TASK ITEM: Below this line is a set of entries; quote exactly the lines from the line that contains "margin-bottom: 0;" to the line that contains "-176,20 +175,21 @@", both lines included.
_ _ _ _ _
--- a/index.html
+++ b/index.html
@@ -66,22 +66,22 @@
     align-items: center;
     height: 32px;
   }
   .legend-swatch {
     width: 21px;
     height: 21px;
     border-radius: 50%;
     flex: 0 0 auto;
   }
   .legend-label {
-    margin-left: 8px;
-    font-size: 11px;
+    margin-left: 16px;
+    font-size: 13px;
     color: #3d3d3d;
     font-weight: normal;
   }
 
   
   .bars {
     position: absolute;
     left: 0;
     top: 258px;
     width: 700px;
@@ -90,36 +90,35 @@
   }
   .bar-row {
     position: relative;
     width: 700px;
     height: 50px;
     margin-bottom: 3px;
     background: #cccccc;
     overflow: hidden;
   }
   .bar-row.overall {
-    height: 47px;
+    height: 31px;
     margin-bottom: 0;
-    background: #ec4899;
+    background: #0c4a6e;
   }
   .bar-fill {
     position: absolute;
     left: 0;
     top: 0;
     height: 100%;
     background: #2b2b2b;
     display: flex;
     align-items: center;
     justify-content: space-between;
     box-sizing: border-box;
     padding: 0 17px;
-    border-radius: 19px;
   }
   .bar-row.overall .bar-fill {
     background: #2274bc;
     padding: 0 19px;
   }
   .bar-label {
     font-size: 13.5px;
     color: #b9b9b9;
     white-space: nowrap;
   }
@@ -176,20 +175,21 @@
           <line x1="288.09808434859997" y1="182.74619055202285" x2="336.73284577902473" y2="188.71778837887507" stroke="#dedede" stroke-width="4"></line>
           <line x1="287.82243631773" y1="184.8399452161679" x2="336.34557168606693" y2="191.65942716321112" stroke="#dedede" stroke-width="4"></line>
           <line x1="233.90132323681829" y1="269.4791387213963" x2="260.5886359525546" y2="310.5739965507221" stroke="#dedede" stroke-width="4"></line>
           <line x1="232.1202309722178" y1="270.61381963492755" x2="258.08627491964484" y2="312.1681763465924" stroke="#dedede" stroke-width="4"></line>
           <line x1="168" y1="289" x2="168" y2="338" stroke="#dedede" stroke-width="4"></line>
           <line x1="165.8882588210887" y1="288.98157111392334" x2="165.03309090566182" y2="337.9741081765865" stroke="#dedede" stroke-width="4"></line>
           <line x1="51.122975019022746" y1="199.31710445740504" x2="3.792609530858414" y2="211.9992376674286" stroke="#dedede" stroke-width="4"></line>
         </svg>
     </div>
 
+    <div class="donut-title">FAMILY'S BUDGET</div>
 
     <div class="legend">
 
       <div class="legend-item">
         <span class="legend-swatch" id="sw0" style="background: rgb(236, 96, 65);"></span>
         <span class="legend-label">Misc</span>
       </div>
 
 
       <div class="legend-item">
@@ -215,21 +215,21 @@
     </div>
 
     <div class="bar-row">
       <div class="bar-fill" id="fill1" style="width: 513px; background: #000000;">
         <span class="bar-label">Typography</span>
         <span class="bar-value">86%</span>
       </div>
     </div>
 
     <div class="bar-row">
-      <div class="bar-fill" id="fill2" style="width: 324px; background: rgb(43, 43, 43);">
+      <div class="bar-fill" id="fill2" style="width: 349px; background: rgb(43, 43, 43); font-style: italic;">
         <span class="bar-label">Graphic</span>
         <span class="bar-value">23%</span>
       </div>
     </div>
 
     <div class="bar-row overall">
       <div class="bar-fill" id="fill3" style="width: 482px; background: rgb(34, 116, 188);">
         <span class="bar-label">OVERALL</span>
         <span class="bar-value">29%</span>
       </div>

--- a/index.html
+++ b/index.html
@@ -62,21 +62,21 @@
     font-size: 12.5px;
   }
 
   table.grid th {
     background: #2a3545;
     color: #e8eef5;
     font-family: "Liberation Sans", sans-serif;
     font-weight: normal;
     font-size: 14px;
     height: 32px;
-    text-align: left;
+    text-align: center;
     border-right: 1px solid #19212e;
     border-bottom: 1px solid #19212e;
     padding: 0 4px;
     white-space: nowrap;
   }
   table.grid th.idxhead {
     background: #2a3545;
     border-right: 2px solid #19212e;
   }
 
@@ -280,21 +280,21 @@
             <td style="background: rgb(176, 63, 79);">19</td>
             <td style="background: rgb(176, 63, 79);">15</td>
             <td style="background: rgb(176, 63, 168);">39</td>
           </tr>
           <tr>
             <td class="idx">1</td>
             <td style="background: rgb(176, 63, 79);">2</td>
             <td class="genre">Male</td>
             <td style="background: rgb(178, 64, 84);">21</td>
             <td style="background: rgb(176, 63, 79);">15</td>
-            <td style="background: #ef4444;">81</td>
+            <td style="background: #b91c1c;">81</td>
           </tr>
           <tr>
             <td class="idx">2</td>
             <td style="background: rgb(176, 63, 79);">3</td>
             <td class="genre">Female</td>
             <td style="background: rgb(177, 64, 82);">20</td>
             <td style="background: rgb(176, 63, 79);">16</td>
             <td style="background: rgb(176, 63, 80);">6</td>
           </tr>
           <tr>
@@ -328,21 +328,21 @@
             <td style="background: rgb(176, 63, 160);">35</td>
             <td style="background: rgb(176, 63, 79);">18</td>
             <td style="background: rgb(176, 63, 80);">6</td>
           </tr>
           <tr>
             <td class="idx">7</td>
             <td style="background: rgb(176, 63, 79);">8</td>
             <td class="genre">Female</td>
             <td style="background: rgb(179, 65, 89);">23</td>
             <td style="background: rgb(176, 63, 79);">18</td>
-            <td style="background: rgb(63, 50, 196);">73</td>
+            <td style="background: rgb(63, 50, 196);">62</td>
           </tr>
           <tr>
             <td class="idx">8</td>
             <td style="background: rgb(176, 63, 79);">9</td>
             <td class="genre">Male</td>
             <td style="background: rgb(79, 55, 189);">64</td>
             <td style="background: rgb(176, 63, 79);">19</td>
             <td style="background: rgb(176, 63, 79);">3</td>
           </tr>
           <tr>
_ _ _ _ _
YOUR RESPONSE:
     margin-bottom: 0;
-    background: #ec4899;
+    background: #0c4a6e;
   }
   .bar-fill {
     position: absolute;
     left: 0;
     top: 0;
     height: 100%;
     background: #2b2b2b;
     display: flex;
     align-items: center;
     justify-content: space-between;
     box-sizing: border-box;
     padding: 0 17px;
-    border-radius: 19px;
   }
   .bar-row.overall .bar-fill {
     background: #2274bc;
     padding: 0 19px;
   }
   .bar-label {
     font-size: 13.5px;
     color: #b9b9b9;
     white-space: nowrap;
   }
@@ -176,20 +175,21 @@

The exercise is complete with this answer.